- TASK DESCRIPTION -
The expected output is each line below containing "dwsla", copied in full.

◇ ◇ ◇ ◇ ◇

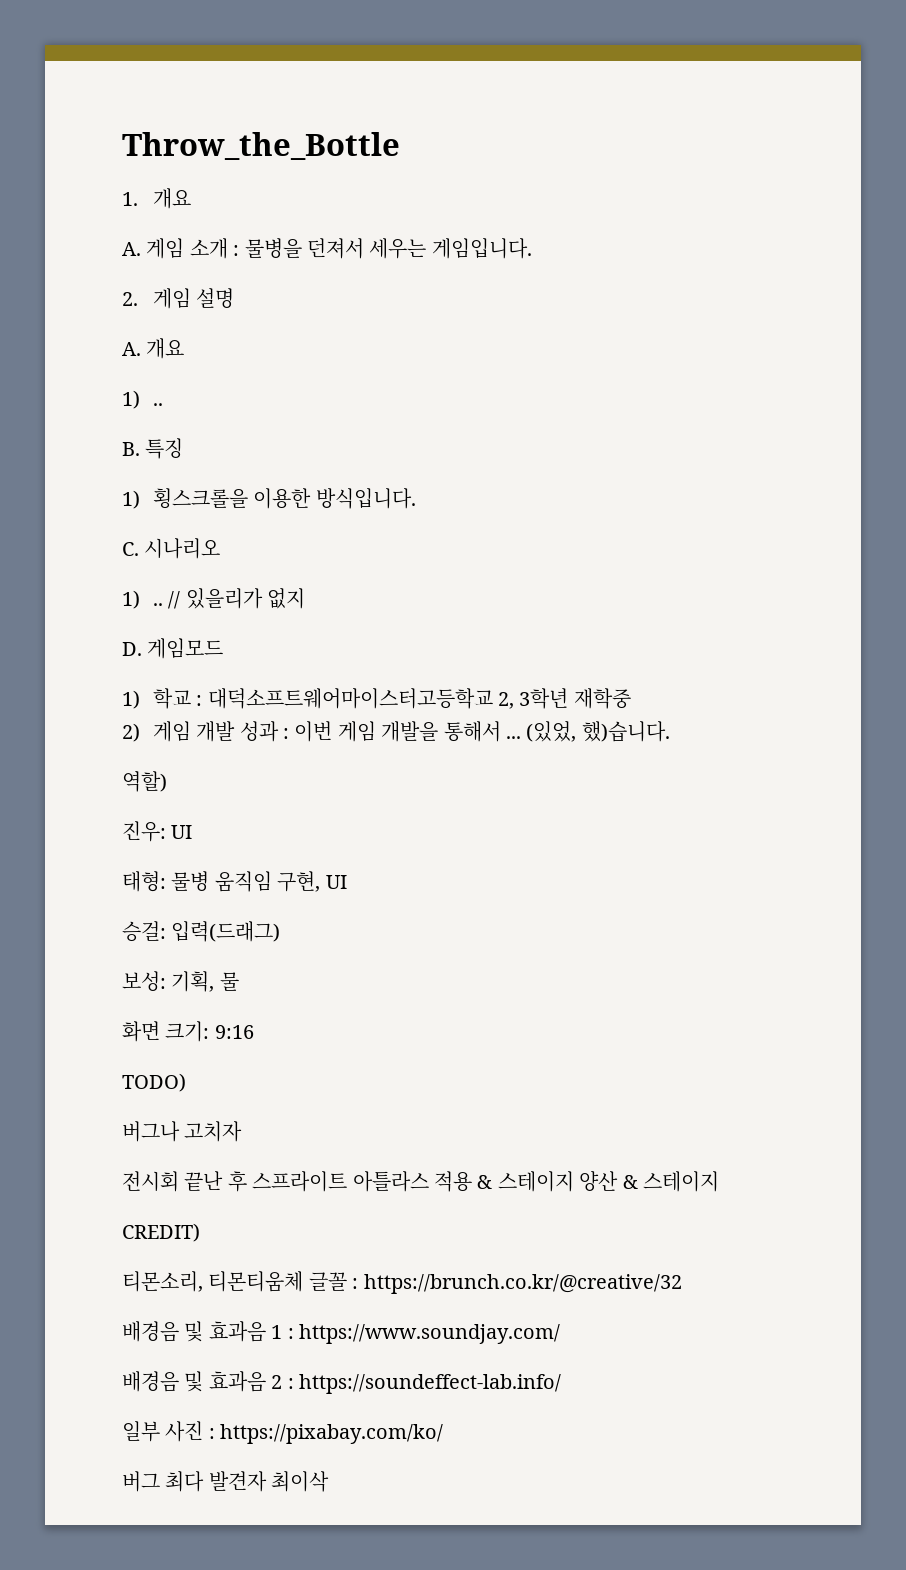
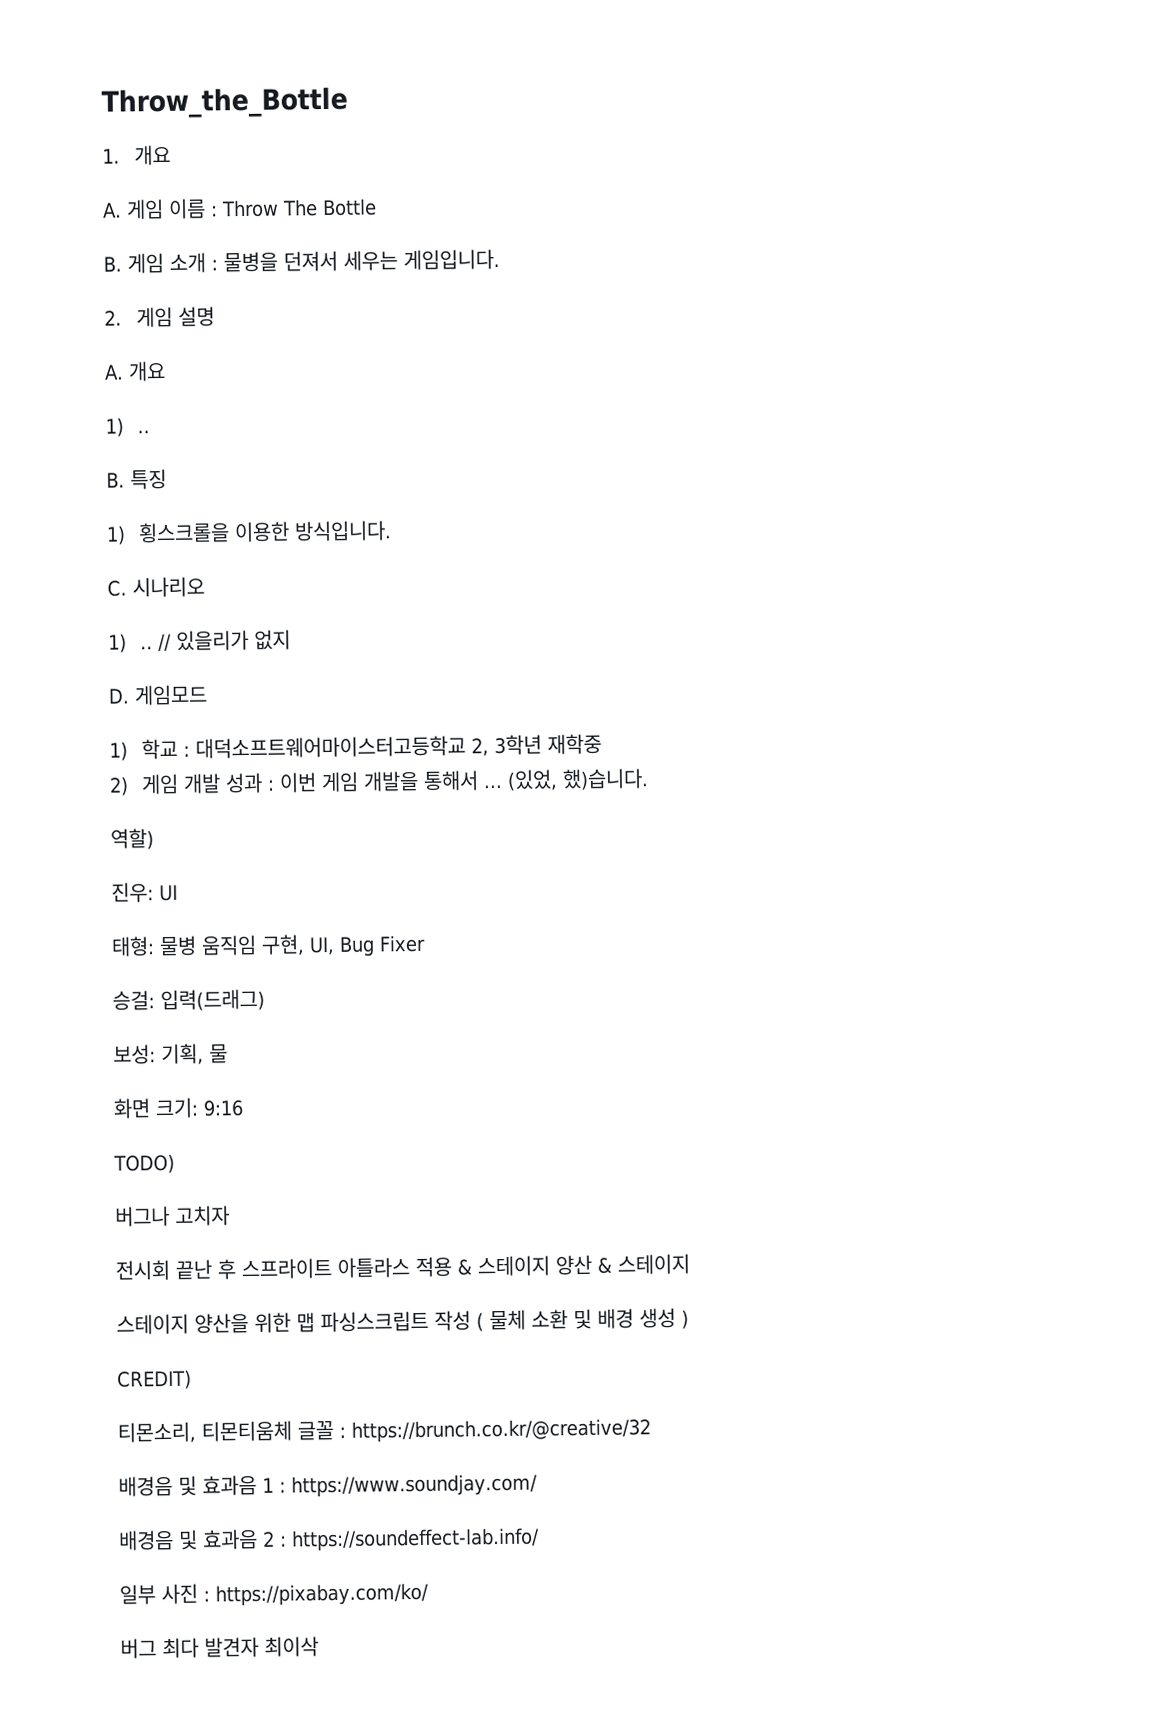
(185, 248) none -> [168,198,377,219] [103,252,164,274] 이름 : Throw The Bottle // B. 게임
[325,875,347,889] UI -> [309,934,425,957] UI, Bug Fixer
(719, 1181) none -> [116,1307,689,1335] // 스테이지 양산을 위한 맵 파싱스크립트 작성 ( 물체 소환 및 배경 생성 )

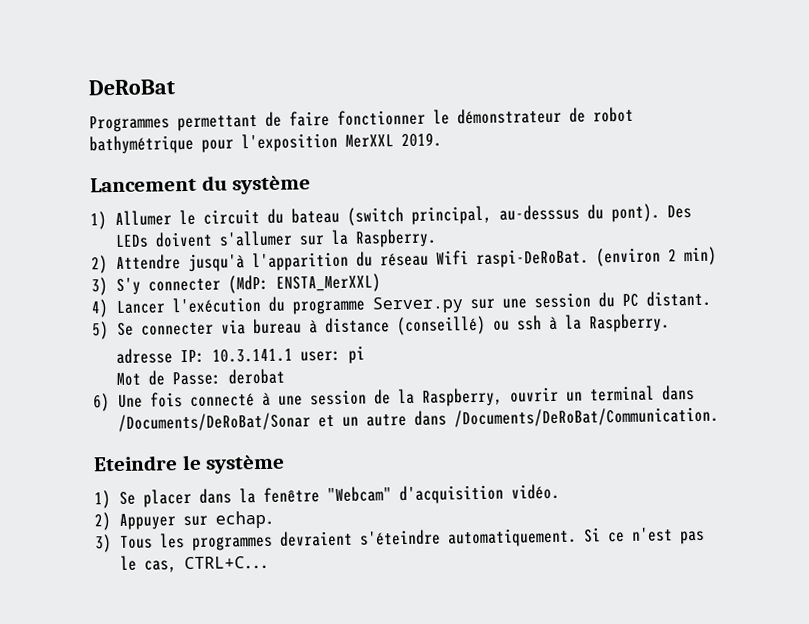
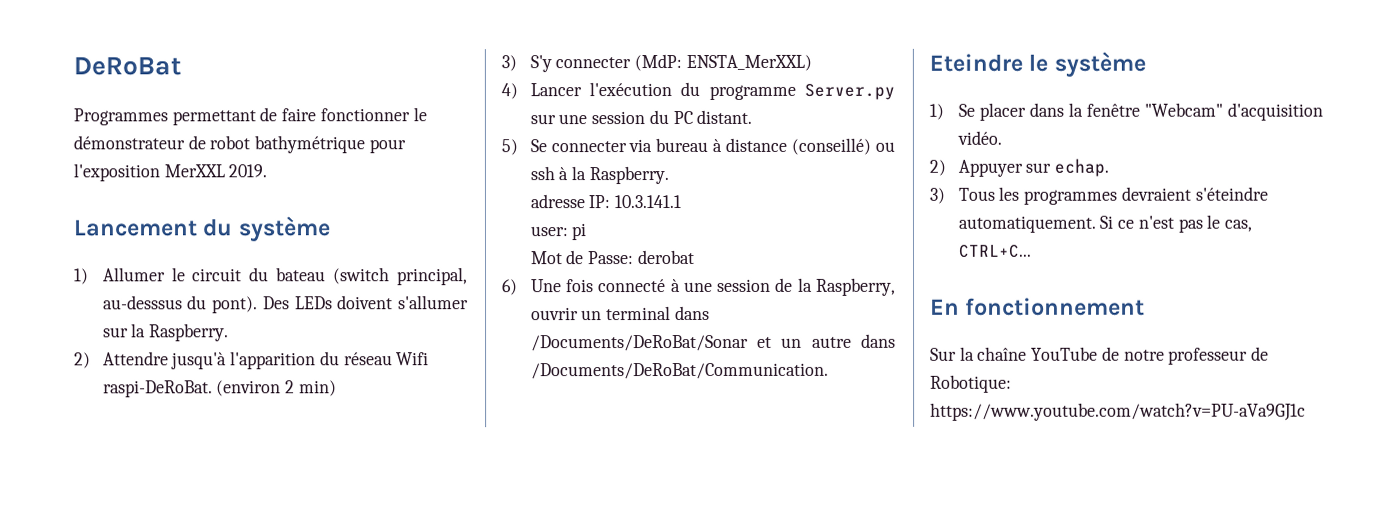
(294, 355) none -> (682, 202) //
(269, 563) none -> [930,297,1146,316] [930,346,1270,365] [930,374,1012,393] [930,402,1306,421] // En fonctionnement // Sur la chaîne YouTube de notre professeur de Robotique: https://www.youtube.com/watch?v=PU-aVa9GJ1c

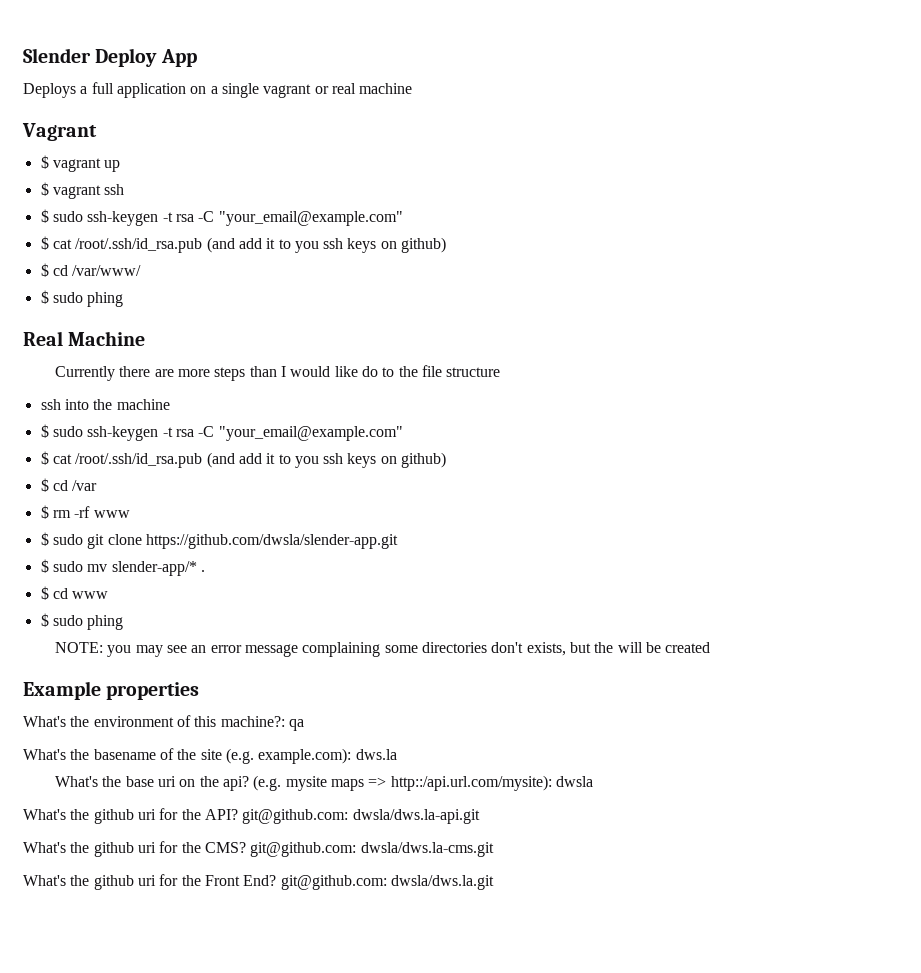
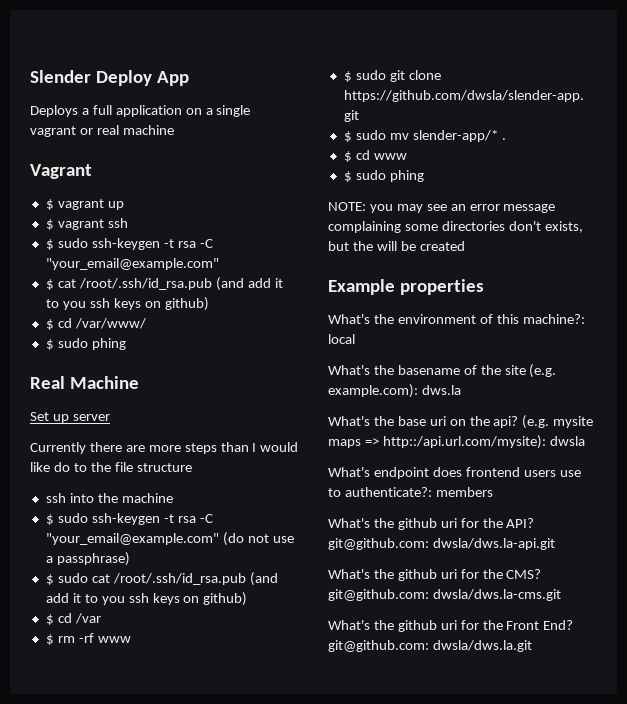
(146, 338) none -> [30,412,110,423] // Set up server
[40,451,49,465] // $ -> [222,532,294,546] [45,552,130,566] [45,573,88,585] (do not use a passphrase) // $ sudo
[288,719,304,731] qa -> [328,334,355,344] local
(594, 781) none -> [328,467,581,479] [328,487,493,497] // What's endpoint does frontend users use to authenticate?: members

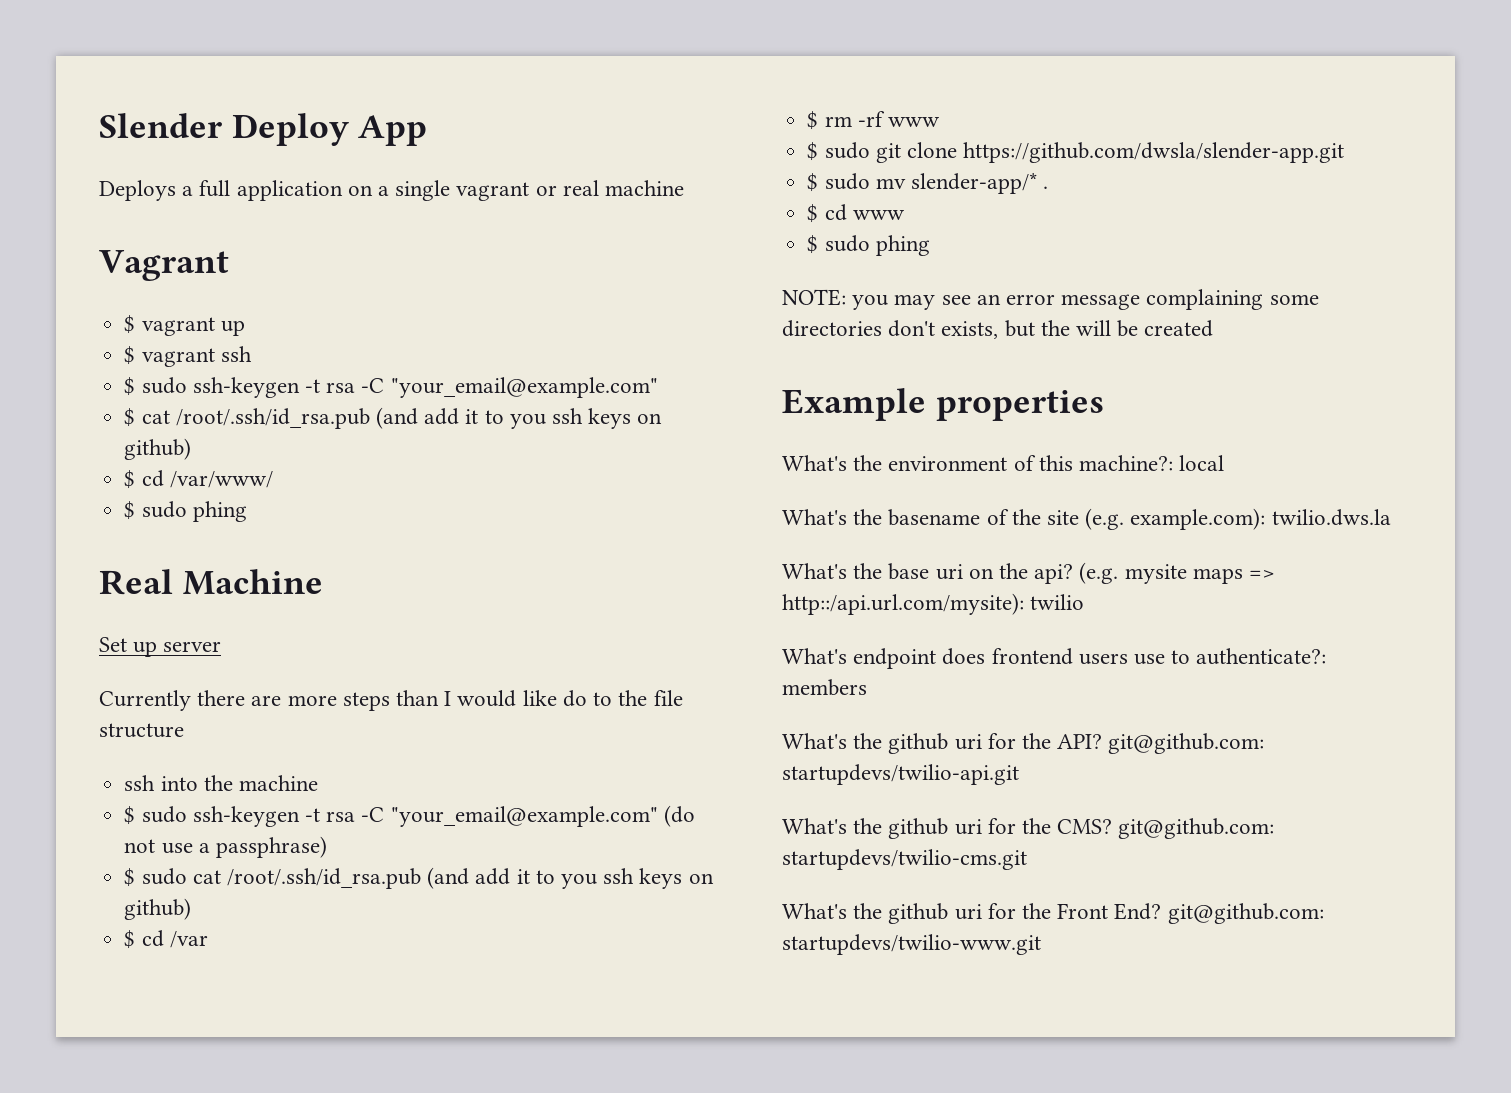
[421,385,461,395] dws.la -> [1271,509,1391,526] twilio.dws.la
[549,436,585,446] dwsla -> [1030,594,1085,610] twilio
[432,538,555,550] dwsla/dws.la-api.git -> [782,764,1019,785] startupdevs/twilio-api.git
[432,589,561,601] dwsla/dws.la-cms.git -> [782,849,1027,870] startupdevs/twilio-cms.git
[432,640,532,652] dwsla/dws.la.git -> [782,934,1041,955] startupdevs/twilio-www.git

◇ ◇ ◇ ◇ ◇

- ANSWER -
[549,436,585,446] dwsla -> [1030,594,1085,610] twilio
[432,538,555,550] dwsla/dws.la-api.git -> [782,764,1019,785] startupdevs/twilio-api.git
[432,589,561,601] dwsla/dws.la-cms.git -> [782,849,1027,870] startupdevs/twilio-cms.git
[432,640,532,652] dwsla/dws.la.git -> [782,934,1041,955] startupdevs/twilio-www.git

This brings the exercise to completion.